In short, calling the first O/W operation doesn’t block and the code continues the execute but every other consequent call will be pending until the O/W operation completes – be it R/R, O/W, or Closing the channel.
Exceptions raised from O/W operation fault the channel as well in this case, same as NetTcp.
The behavioral inconsistency does have understandable explanations to why this might occur. However, the main goal is to write code that simply works apart from the communication chosen behind the scenes.
Client Side OneWay Invocation Best Practices
Fortunately, there is an invocation pattern that utilizes the Fire-and-Forget semantics for all of the modes.
(It is very similiar in concept to the basicHttp / customized tcp transport with one way binding element)
The idea is as follows – Calling O/W operation should end the use of your proxy.
IMyService proxy1 = GetNewProxy();
IMyService proxy2 = GetNewProxy();
IMyService proxy3 = GetNewProxy();
IMyService proxy4 = GetNewProxy();
IMyService proxy5 = GetNewProxy();
Service Design Guidelines
- Don’t define OneWay operations on a sessionful contract, it implies bad design. (Session matters, client should know if something happened)
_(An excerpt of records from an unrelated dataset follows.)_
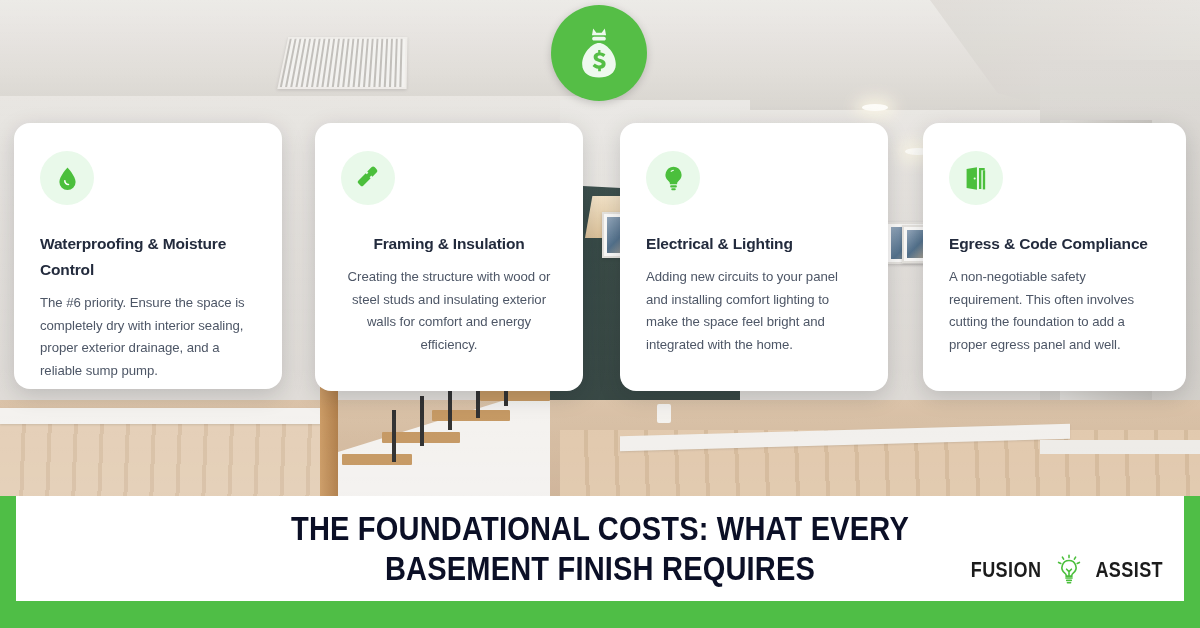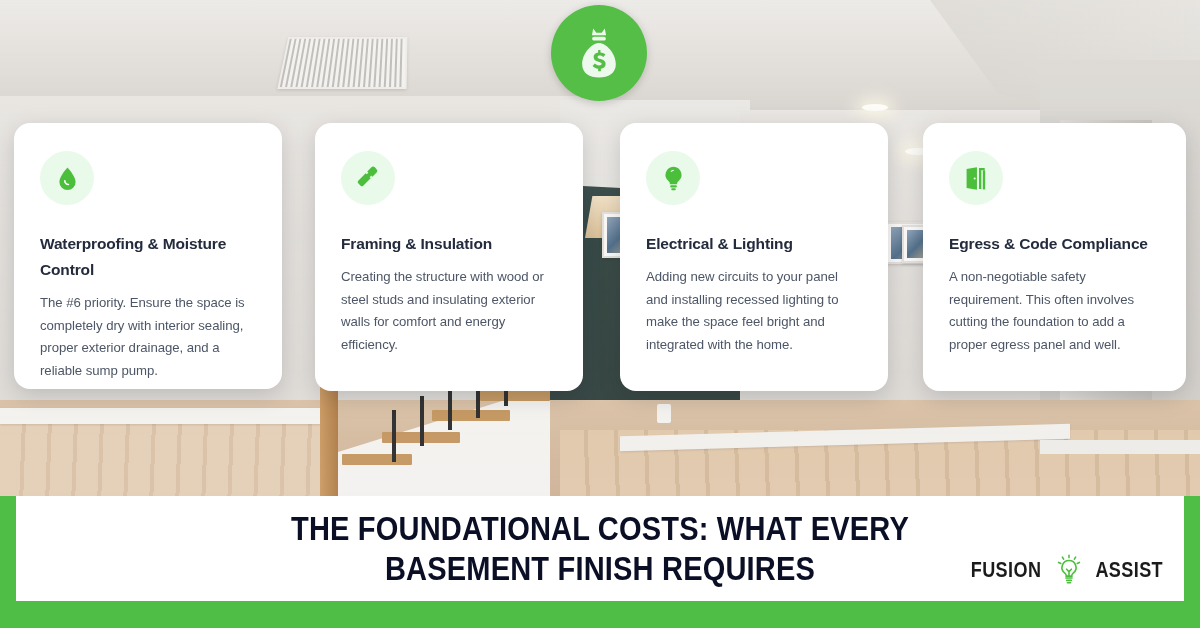--- a/index.html
+++ b/index.html
@@ -76,7 +76,7 @@
   .card{position:absolute;top:123px;background:#fff;border-radius:16px;
     box-shadow:0 6px 22px rgba(20,25,35,.17);padding:28px 26px 24px 26px;box-sizing:border-box;}
   .card.c1{left:14px;width:268px;height:266px;}
-  .card.c2{left:315px;width:268px;height:268px;}
+  .card.c2{left:315px;width:268px;height:268px;text-align:center;}
   .card.c3{left:620px;width:268px;height:268px;}
   .card.c4{left:923px;width:263px;height:268px;}
 

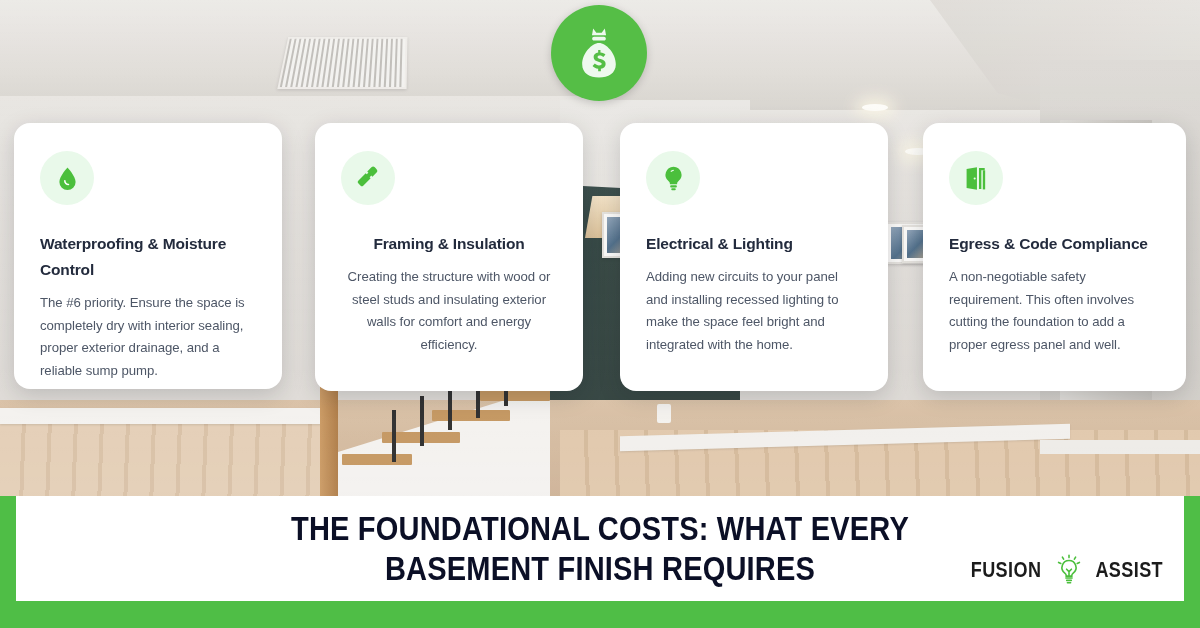--- a/index.html
+++ b/index.html
@@ -198,7 +198,7 @@
         </svg>
       </div>
       <p class="card-title">Electrical &amp; Lighting</p>
-      <p class="card-body">Adding new circuits to your panel and installing recessed lighting to make the space feel bright and integrated with the home.</p>
+      <p class="card-body">Adding new circuits to your panel and installing comfort lighting to make the space feel bright and integrated with the home.</p>
     </div>
 
     <div class="card c4">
- If you must – then set it as a terminating operation – expect & force client to create a new session after invoking O/W operations.
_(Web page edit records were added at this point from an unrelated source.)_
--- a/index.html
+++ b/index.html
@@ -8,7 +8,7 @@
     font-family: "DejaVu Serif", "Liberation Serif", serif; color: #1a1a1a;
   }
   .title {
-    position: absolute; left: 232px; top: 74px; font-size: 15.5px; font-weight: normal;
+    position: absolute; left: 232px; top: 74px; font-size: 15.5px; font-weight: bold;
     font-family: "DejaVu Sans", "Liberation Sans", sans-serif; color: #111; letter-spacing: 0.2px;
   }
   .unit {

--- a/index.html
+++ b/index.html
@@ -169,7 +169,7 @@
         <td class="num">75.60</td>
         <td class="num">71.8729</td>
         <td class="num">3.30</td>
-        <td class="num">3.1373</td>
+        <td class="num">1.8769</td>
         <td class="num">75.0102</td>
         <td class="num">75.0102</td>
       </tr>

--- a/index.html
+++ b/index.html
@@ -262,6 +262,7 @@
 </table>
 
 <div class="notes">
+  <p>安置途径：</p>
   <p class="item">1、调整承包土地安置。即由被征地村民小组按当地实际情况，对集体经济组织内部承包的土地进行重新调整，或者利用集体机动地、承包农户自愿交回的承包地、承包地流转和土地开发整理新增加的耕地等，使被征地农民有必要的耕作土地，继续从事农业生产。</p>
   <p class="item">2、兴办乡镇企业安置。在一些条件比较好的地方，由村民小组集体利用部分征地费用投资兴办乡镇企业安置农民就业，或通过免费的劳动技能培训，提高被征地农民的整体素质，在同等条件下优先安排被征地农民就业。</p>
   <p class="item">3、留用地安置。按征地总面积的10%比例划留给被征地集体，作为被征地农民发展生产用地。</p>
- If you managed to design O/W contracts (all operations are O/W) – prefer exposing it using a custom binding with the desired transport and a OneWay binding element.
- Prefer throwing FaultException instead of normal exceptions (especially in O/W operations, but a good thing in general). You might consider promoting exceptions by implementing IErrorHandler.
I stated in the last post, O/W can still yield exception and block, so be aware of that. (If you follow the practice, it will be because there is an actual communication problem, not because of O/W behavior inconsistency)
Source code – feel free to download the source code and play around with it. The main samples are located in the method “OneWayShowCases” (activate a different sample as you wish).
The source code contains another part which I will discuss soon – using asynchronous invocation appropriately.
** UPDATE **:
You shouldn’t abort the channel after calling O/W operation since it may prevent the service call from being accepted altogether.
Instead, you should close the channel gracefully, you should keep in mind that the ‘Close’ method can block, so if you care about that, I recommend using the asynchronous BeginClose/EndClose.